4:11pm Eastern: Openai suggests that its white paper was misworded and that persuasive research research is related to the decision to make deep research models available in APIs He said. The company has updated its white paper to reflect that its persuasive work is separate from the release plans for the deep research model. The original story is as follows:
Openai says it doesn’t bring AI models to developer APIs that power AI models, but better assess the risks of AI to persuade them to act or change based on their beliefs I know how to do it.
In an Openai whitepaper released Wednesday, the company wrote that it was in the process of revising how it investigates a model of “real world persuasion risk,” including distributing misleading information at scale.
Openai pointed out that because of its high computing costs and relatively slow speeds, it does not believe that deep research models are suitable for a large amount of misinformation and disinformation campaigns. Nevertheless, the company said it intends to explore factors such as how AI can personalize potentially harmful and compelling content before bringing deep research models to the API.

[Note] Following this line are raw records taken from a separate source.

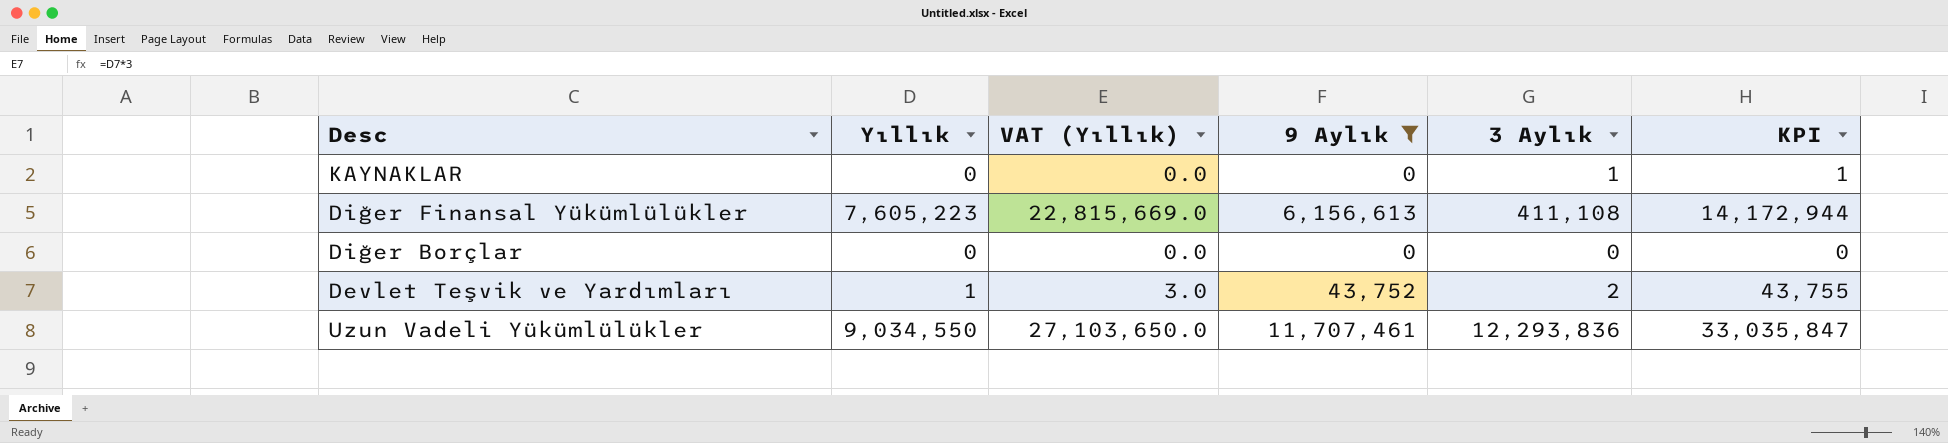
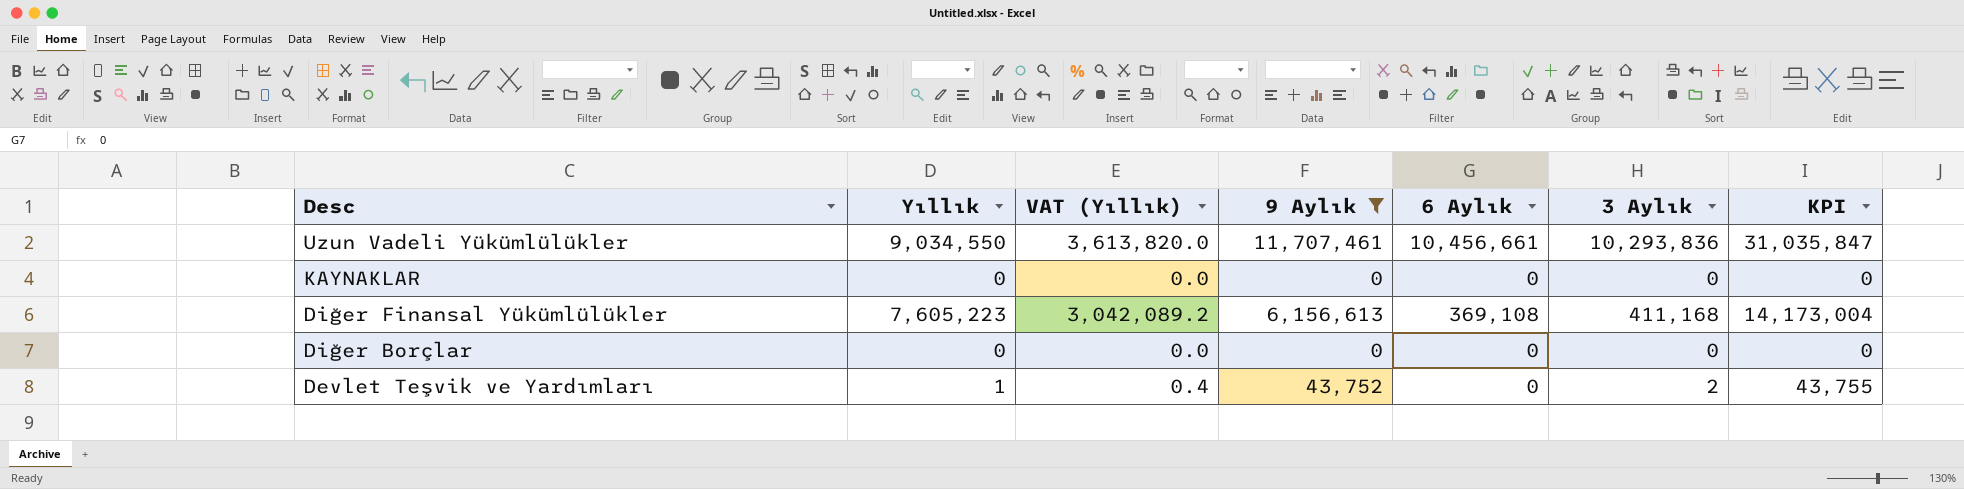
row order: none -> Desc descending
column VAT (Yıllık) | formula: [Yıllık] * 3 -> [Yıllık] * 0.4
column 6 Aylık | position: none -> 5
Uzun Vadeli Yükümlülükler | 3 Aylık: 12,293,836 -> 10,293,836
Uzun Vadeli Yükümlülükler | KPI: 33,035,847 -> 31,035,847
KAYNAKLAR | 3 Aylık: 1 -> 0
KAYNAKLAR | KPI: 1 -> 0
Diğer Finansal Yükümlülükler | 3 Aylık: 411,108 -> 411,168
Diğer Finansal Yükümlülükler | KPI: 14,172,944 -> 14,173,004

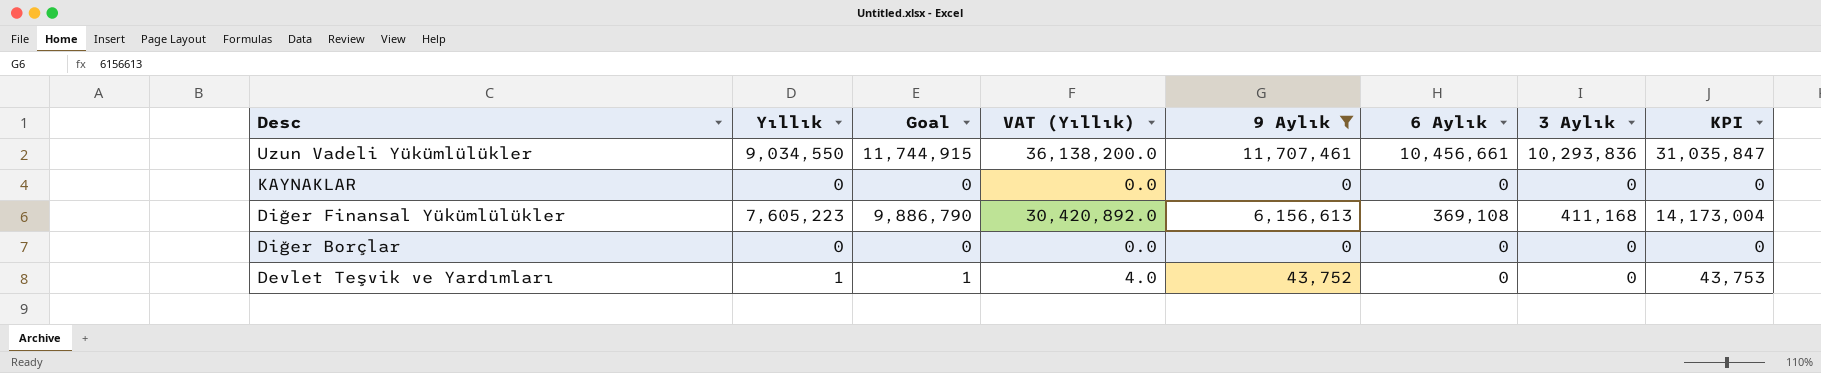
column Goal | formula: none -> [Yıllık] * 1.3
column VAT (Yıllık) | formula: [Yıllık] * 0.4 -> [Yıllık] * 4
Devlet Teşvik ve Yardımları | 3 Aylık: 2 -> 0
Devlet Teşvik ve Yardımları | KPI: 43,755 -> 43,753

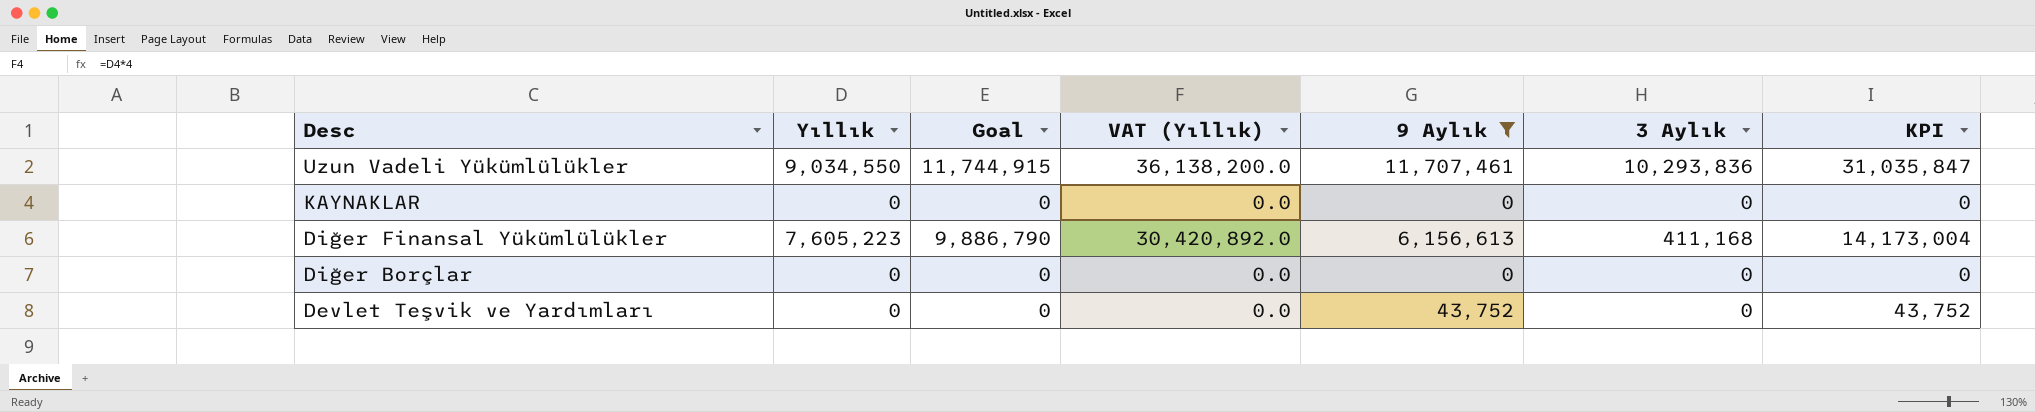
column 6 Aylık | position: 6 -> none
Devlet Teşvik ve Yardımları | Yıllık: 1 -> 0
Devlet Teşvik ve Yardımları | Goal: 1 -> 0
Devlet Teşvik ve Yardımları | VAT (Yıllık): 4.0 -> 0.0
Devlet Teşvik ve Yardımları | KPI: 43,753 -> 43,752

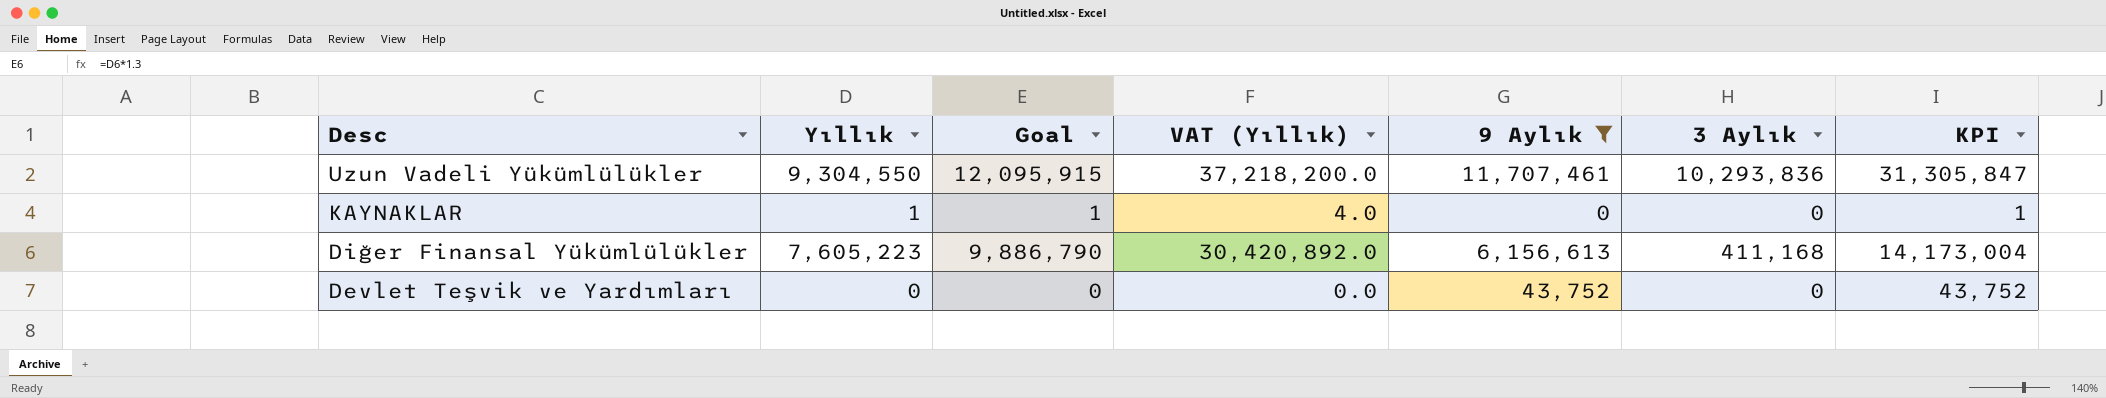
row Diğer Borçlar: 0 | 0 | 0.0 | 0 | 0 | 0 -> none
Uzun Vadeli Yükümlülükler | Yıllık: 9,034,550 -> 9,304,550
Uzun Vadeli Yükümlülükler | Goal: 11,744,915 -> 12,095,915
Uzun Vadeli Yükümlülükler | VAT (Yıllık): 36,138,200.0 -> 37,218,200.0
Uzun Vadeli Yükümlülükler | KPI: 31,035,847 -> 31,305,847
KAYNAKLAR | Yıllık: 0 -> 1
KAYNAKLAR | Goal: 0 -> 1
KAYNAKLAR | VAT (Yıllık): 0.0 -> 4.0
KAYNAKLAR | KPI: 0 -> 1

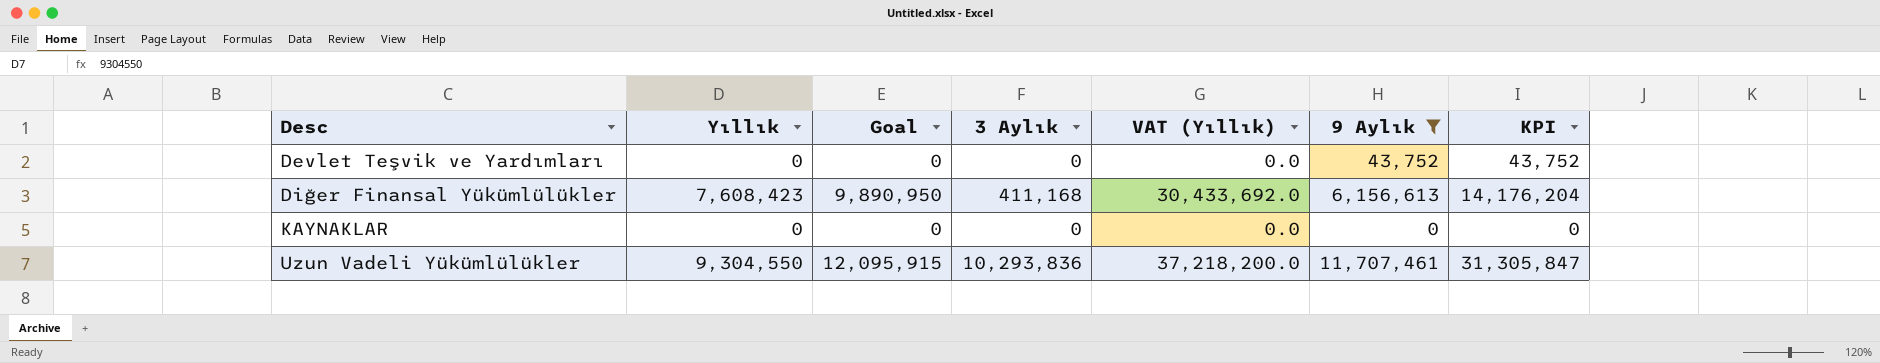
row order: Desc descending -> Desc ascending
column 3 Aylık | position: 6 -> 4
Diğer Finansal Yükümlülükler | Yıllık: 7,605,223 -> 7,608,423
Diğer Finansal Yükümlülükler | Goal: 9,886,790 -> 9,890,950
Diğer Finansal Yükümlülükler | VAT (Yıllık): 30,420,892.0 -> 30,433,692.0
Diğer Finansal Yükümlülükler | KPI: 14,173,004 -> 14,176,204
KAYNAKLAR | Yıllık: 1 -> 0
KAYNAKLAR | Goal: 1 -> 0
KAYNAKLAR | VAT (Yıllık): 4.0 -> 0.0
KAYNAKLAR | KPI: 1 -> 0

“While working to rethink our approach to persuasion, we simply deploy this model to ChatGPT, not API,” writes Openai.
There is a real fear that AI is contributing to the spread of false or misleading information. For example, last year, political deepfakes spread like wildfires around the world. On Election Day in Taiwan, a group of Chinese Communist Party posted misleading audio generated by AI politicians casting support behind pro-Chinese candidates.
AI is also increasingly being used to carry out social engineering attacks. Consumers are being fooled by celebrity deepfakes who offer fraudulent investment opportunities, while businesses are being deceived by millions of people by deepfake impersonators.
In its whitepaper, Openai published the results of several tests of the persuasiveness of the deep research model. This model is a special version of Openai’s recently released O3 “inference” model optimized for web browsing and data analysis.
In one test, which appointed a deep research model by writing persuasive arguments, this model ran the best from Openai models released so far, but is better than human baselines. Not there. In another test in which a deep research model tried to persuade another model (Openai’s GPT-4O) to pay, the model was once again superior to the other available models in Openai.

However, the deep research model did not pass all the tests for persuasiveness with flying colors. According to the white paper, this model has made it worse for persuading the GPT-4o to convey Codewords than the GPT-4o itself.
Openai said the test results likely represent the “lower bound” of the capabilities of the deep search model. “(a) The induction of a doditional scaffold or improved ability may be significantly increased
Performance was observed,” the company wrote.
For more information, contact OpenAI and update this post if you receive a reply.
At least one of Openai’s competitors hasn’t been waiting for them to offer their own API “deep search” product from their appearance. Perplexity today announced the launch of Deep Research on the Sonar Developer API. It features a customized version of the R1 model of the Chinese AI Lab Deepseek.